> _Work required_:
Please give the lines below again exactly as they stand, from the one that contains "<div></div> </div> <div>Z71</div>" up to and including the one that contains "margin-left: 34px ->", leaving all pictures out.

> _Information shown_:
* * *
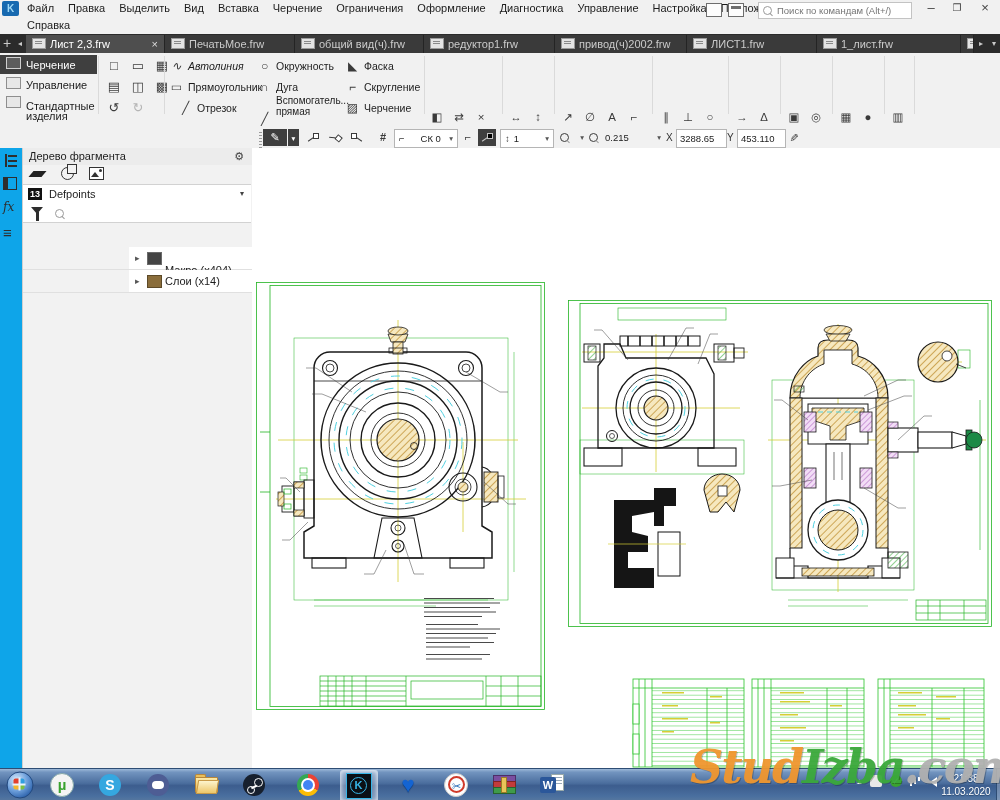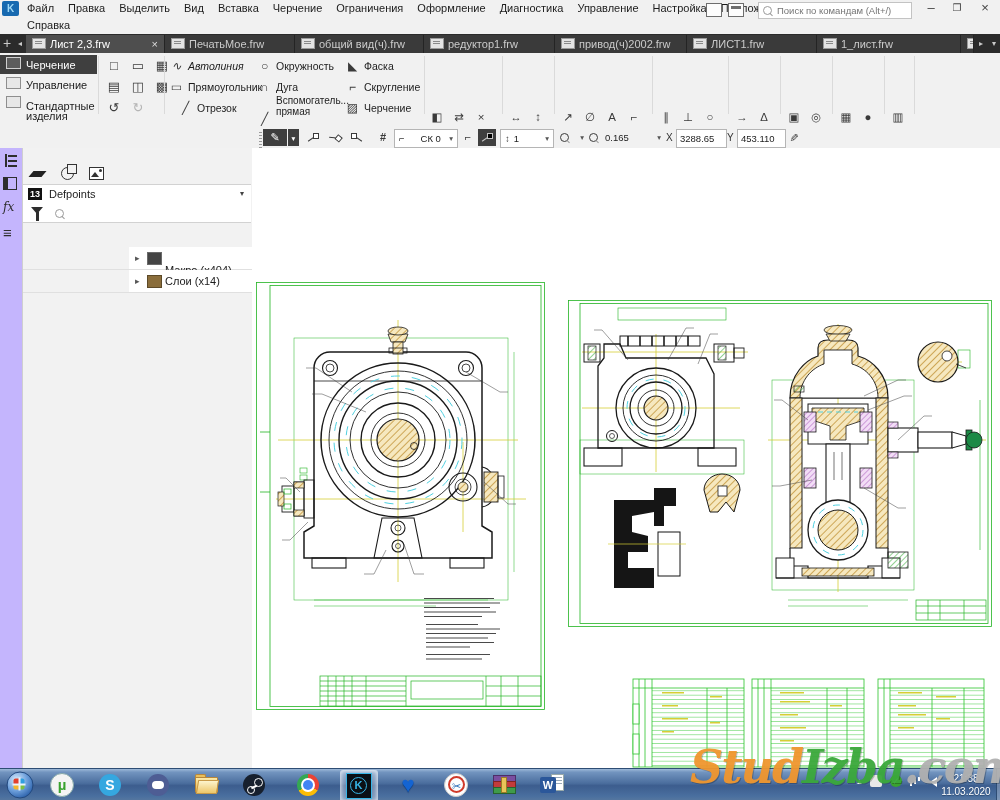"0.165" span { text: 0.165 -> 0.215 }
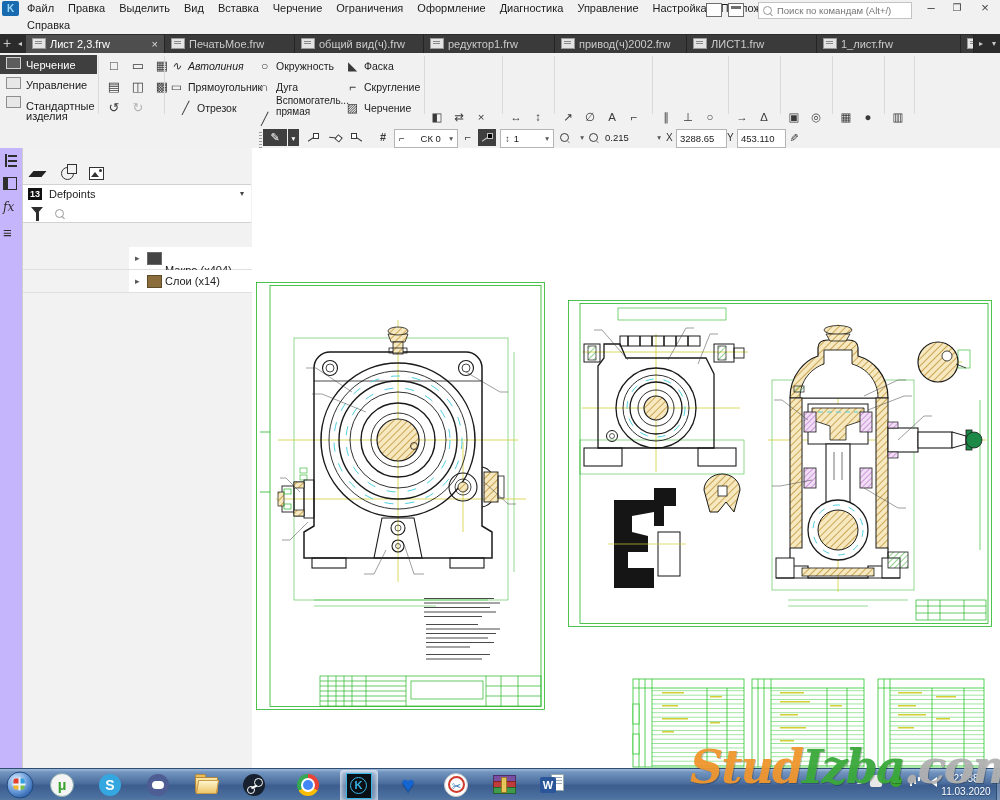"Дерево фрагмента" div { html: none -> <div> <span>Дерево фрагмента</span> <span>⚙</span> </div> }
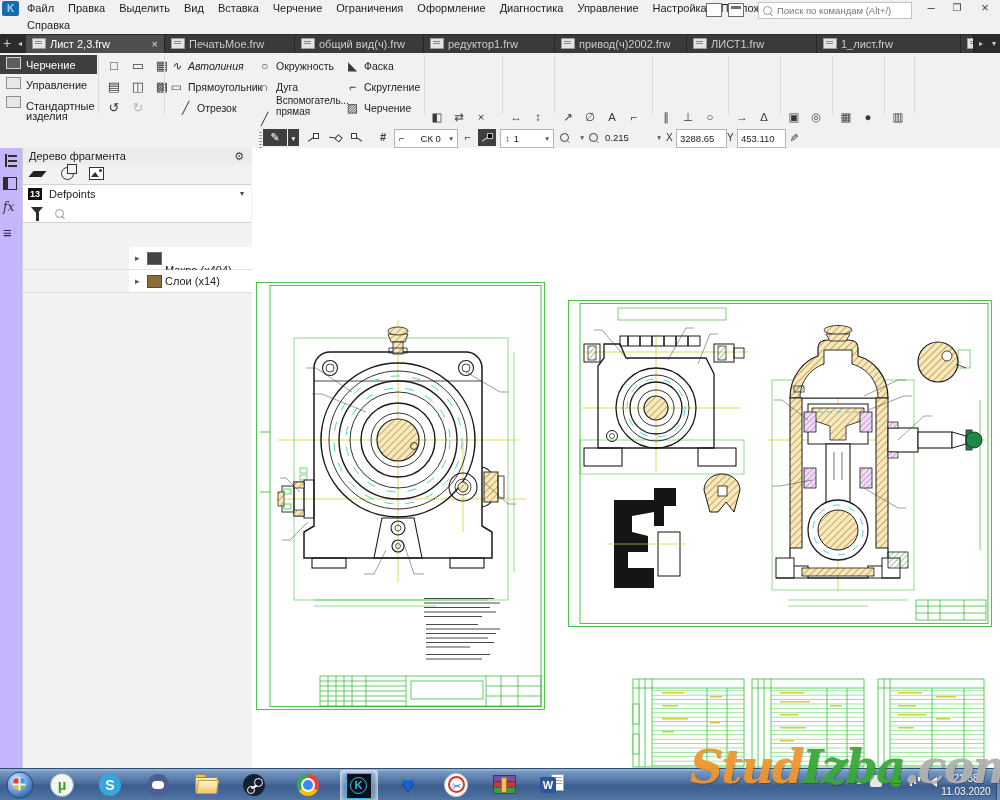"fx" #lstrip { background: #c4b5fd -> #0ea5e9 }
* * *
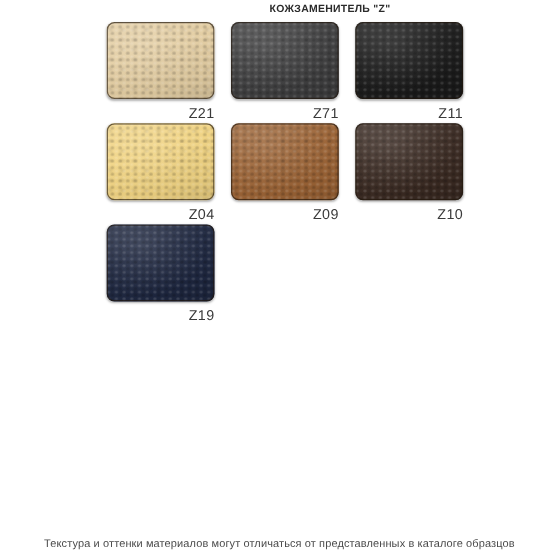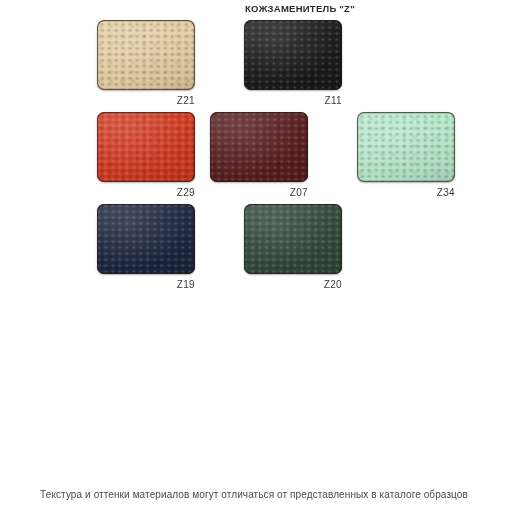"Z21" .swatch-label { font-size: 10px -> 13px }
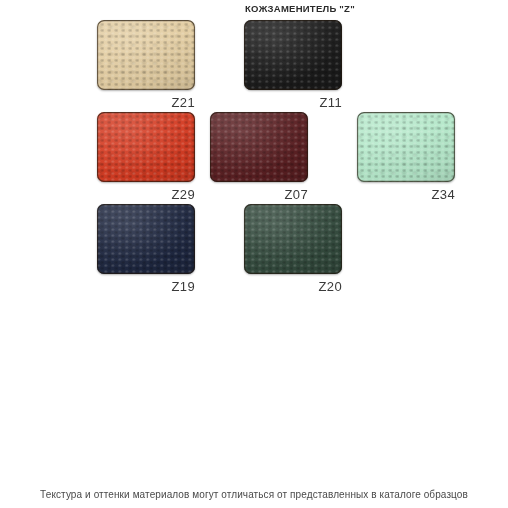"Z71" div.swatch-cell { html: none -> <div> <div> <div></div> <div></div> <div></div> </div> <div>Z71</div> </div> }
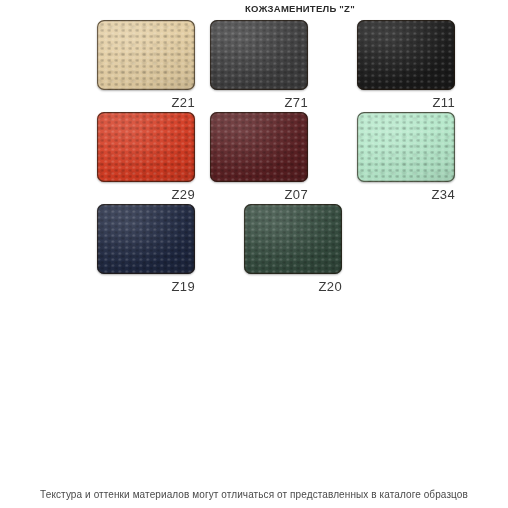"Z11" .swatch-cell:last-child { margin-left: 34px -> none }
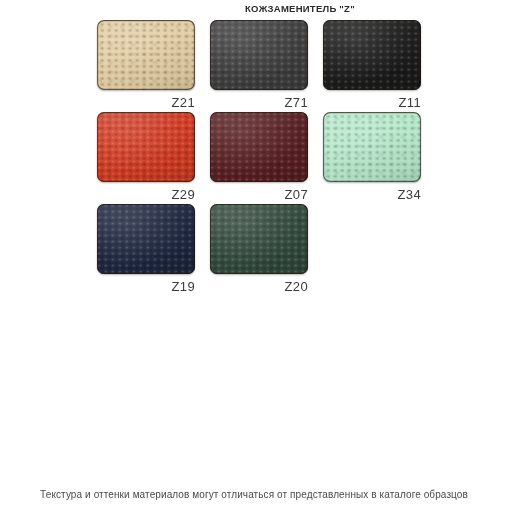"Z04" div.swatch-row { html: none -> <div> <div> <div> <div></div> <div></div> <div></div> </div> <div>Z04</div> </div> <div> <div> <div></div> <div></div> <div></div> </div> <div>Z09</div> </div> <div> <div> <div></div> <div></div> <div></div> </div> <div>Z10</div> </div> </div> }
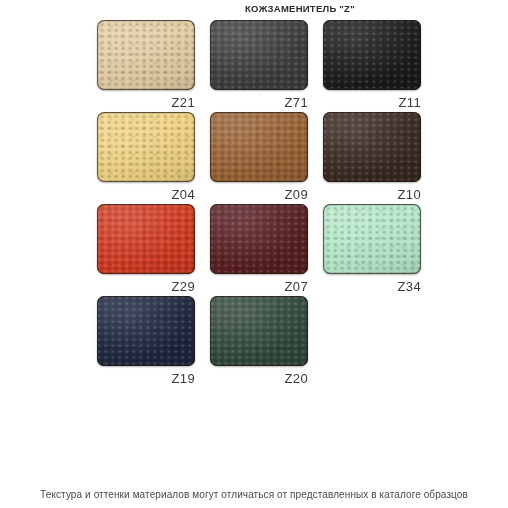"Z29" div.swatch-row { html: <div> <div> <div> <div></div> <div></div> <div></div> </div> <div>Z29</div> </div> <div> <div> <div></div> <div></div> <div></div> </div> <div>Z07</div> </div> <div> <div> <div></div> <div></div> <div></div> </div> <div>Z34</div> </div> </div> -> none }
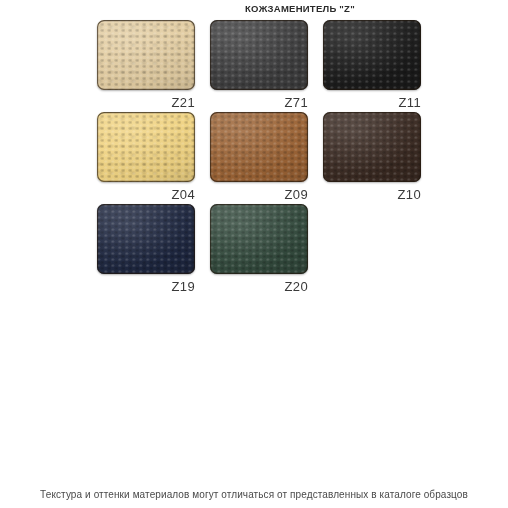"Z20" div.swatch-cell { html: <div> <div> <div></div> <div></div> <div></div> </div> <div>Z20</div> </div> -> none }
* * *
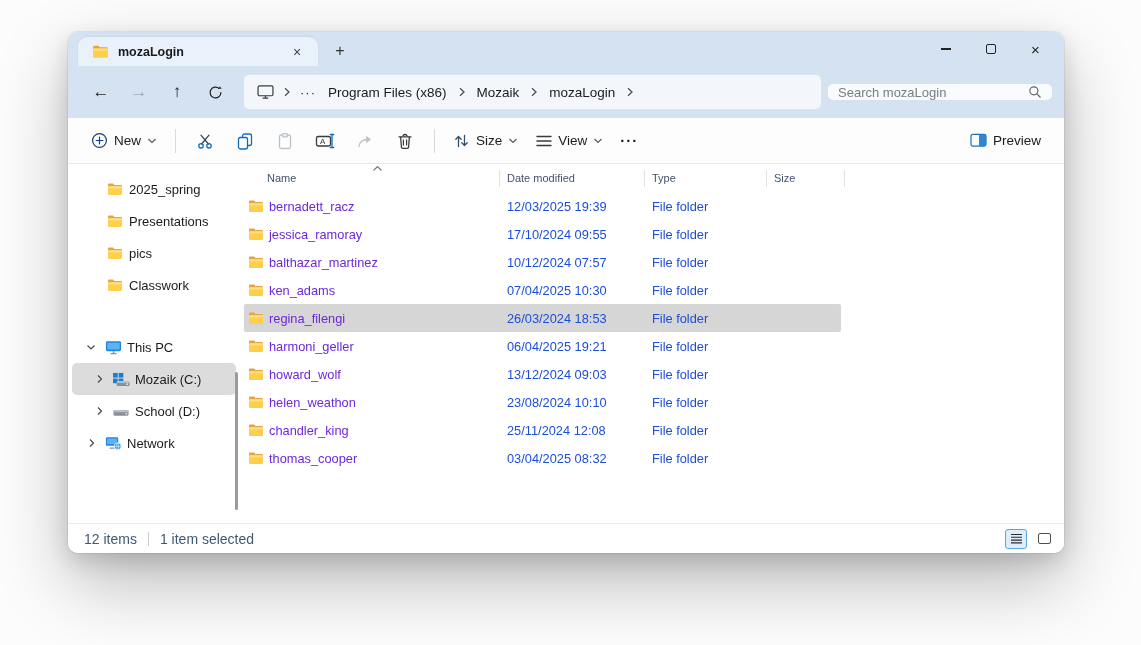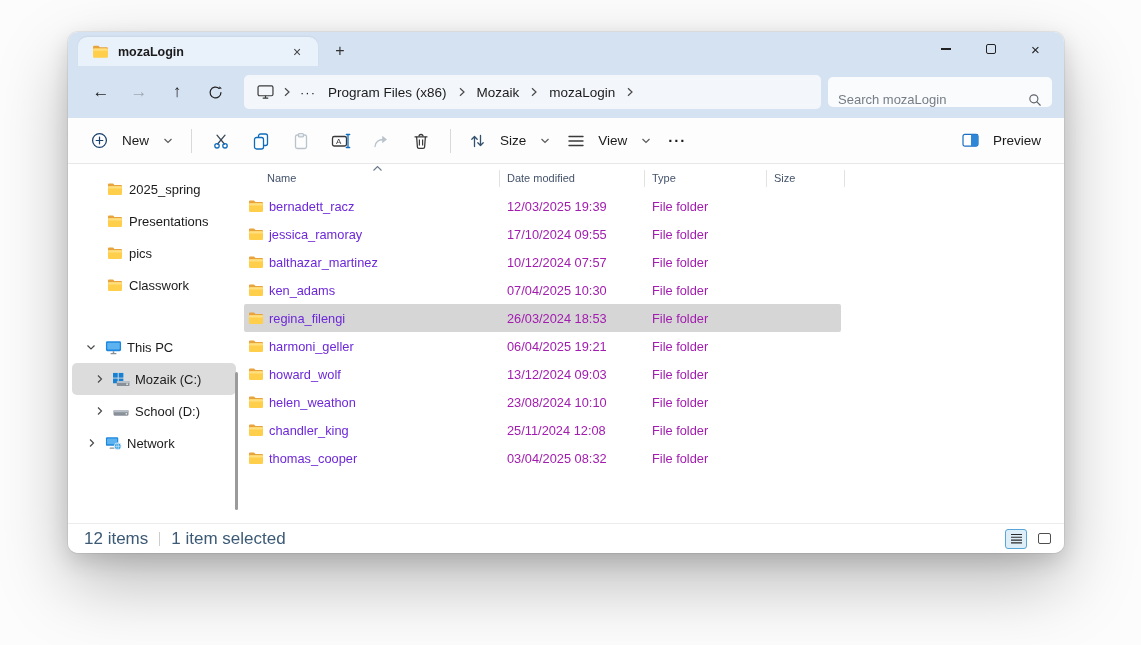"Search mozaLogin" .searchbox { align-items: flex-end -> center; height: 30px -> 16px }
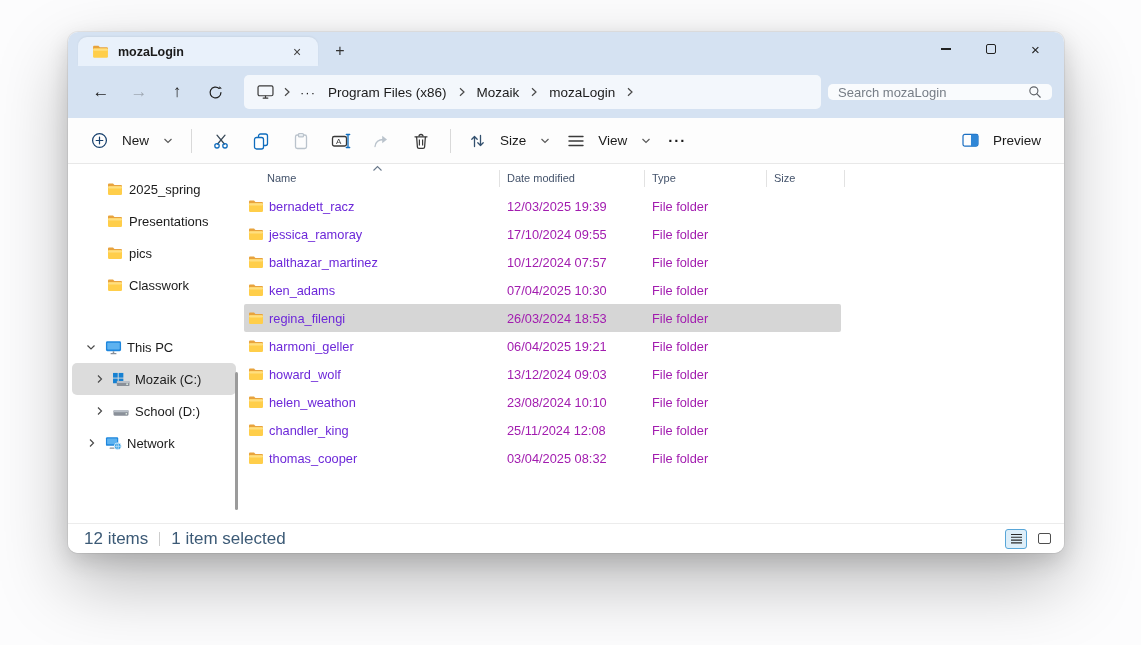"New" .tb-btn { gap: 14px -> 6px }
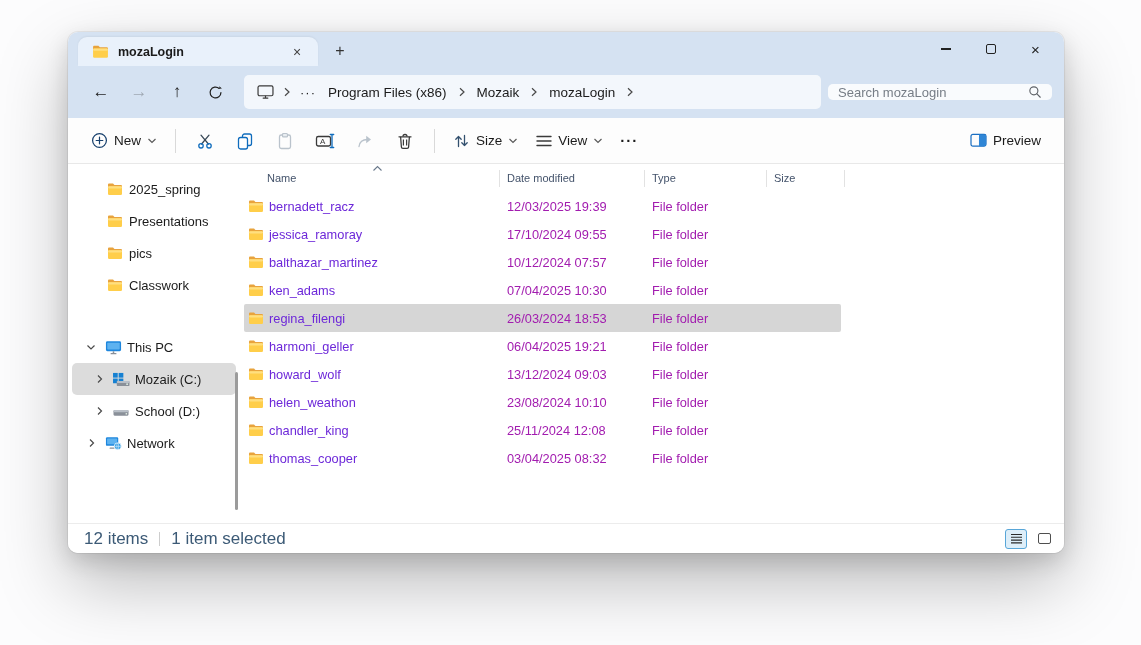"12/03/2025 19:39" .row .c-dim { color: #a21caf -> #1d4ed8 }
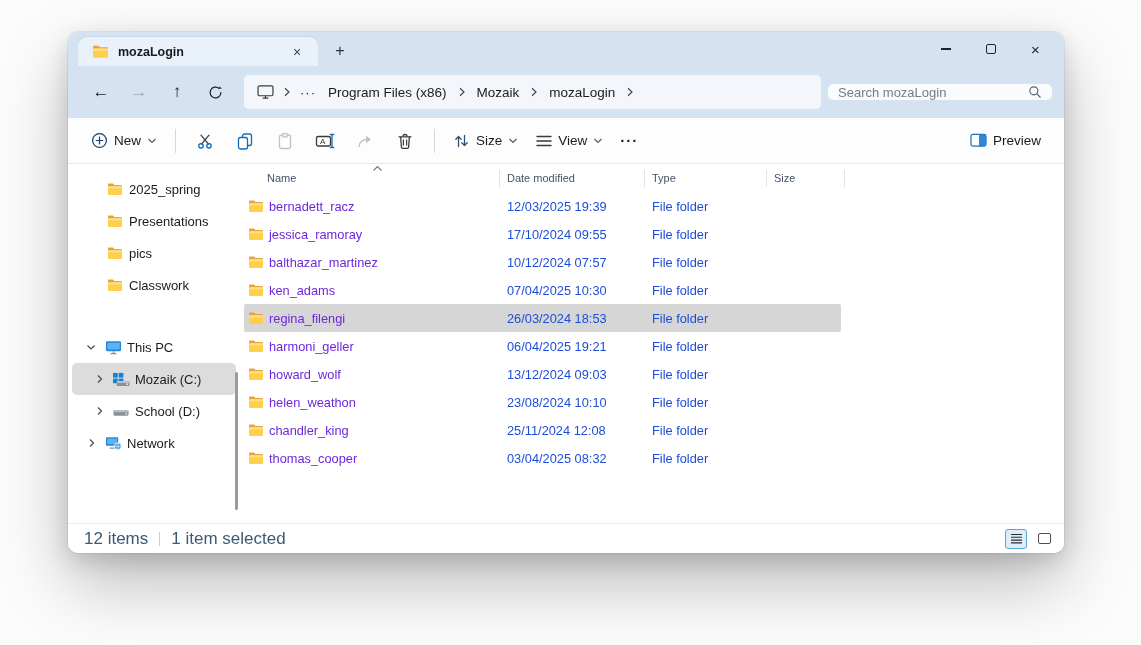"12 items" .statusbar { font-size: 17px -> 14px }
* * *
> _Result of this exercise_:
"Z71" div.swatch-cell { html: none -> <div> <div> <div></div> <div></div> <div></div> </div> <div>Z71</div> </div> }
"Z11" .swatch-cell:last-child { margin-left: 34px -> none }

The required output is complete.